» REQUIRED WORK
Exact reproduction required: the lines below from the line with "[378,128,424,139] dataset. ->" to the line with "(329, 520) none", both ends included, and no others.

» DATASET
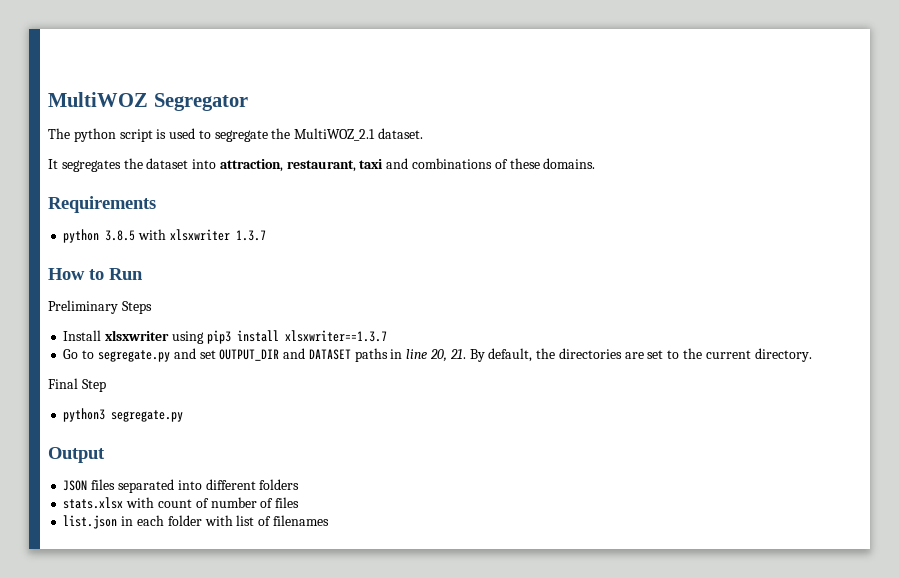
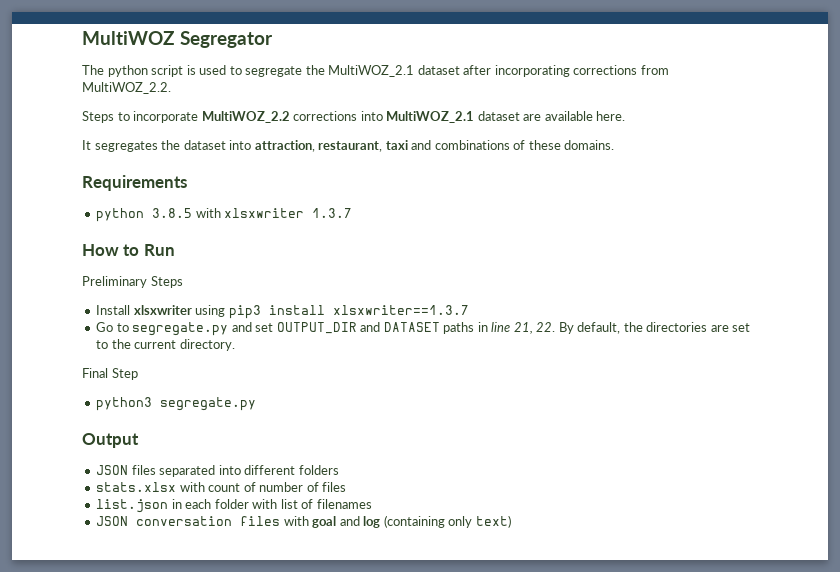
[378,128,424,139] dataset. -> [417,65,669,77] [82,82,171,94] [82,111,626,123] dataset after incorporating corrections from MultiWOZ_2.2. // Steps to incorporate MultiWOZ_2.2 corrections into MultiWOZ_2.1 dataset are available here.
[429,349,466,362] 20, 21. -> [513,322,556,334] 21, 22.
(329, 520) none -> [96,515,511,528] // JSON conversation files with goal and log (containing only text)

---

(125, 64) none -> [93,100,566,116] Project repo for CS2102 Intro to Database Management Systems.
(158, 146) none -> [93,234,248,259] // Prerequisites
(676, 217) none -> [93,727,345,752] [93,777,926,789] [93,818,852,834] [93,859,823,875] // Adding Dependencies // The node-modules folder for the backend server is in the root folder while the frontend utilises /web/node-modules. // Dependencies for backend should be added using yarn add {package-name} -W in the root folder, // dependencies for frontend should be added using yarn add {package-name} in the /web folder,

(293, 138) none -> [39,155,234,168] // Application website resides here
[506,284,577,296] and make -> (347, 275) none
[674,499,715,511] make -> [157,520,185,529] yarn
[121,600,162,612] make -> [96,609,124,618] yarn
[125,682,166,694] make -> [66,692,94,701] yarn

--

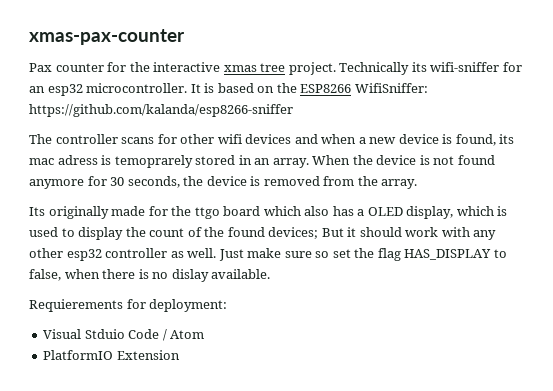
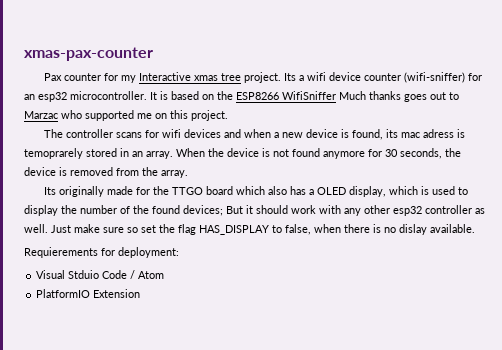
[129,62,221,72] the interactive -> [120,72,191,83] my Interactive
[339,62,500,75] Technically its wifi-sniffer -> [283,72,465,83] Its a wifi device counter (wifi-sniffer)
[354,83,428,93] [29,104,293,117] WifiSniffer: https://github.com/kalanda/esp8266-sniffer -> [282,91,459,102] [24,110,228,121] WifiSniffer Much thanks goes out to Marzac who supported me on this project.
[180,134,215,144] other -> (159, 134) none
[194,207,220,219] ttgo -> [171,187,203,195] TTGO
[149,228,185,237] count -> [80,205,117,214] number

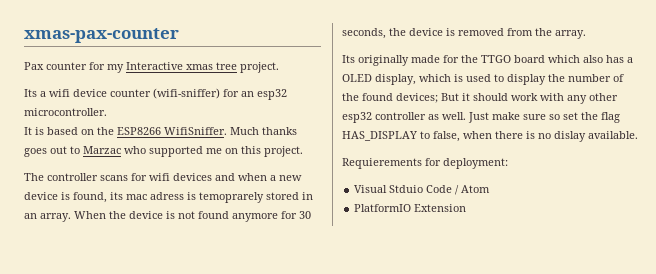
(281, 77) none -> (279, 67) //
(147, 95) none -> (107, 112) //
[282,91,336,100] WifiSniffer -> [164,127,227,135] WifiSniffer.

» WRITTEN SOLUTION
[378,128,424,139] dataset. -> [417,65,669,77] [82,82,171,94] [82,111,626,123] dataset after incorporating corrections from MultiWOZ_2.2. // Steps to incorporate MultiWOZ_2.2 corrections into MultiWOZ_2.1 dataset are available here.
[429,349,466,362] 20, 21. -> [513,322,556,334] 21, 22.
(329, 520) none -> [96,515,511,528] // JSON conversation files with goal and log (containing only text)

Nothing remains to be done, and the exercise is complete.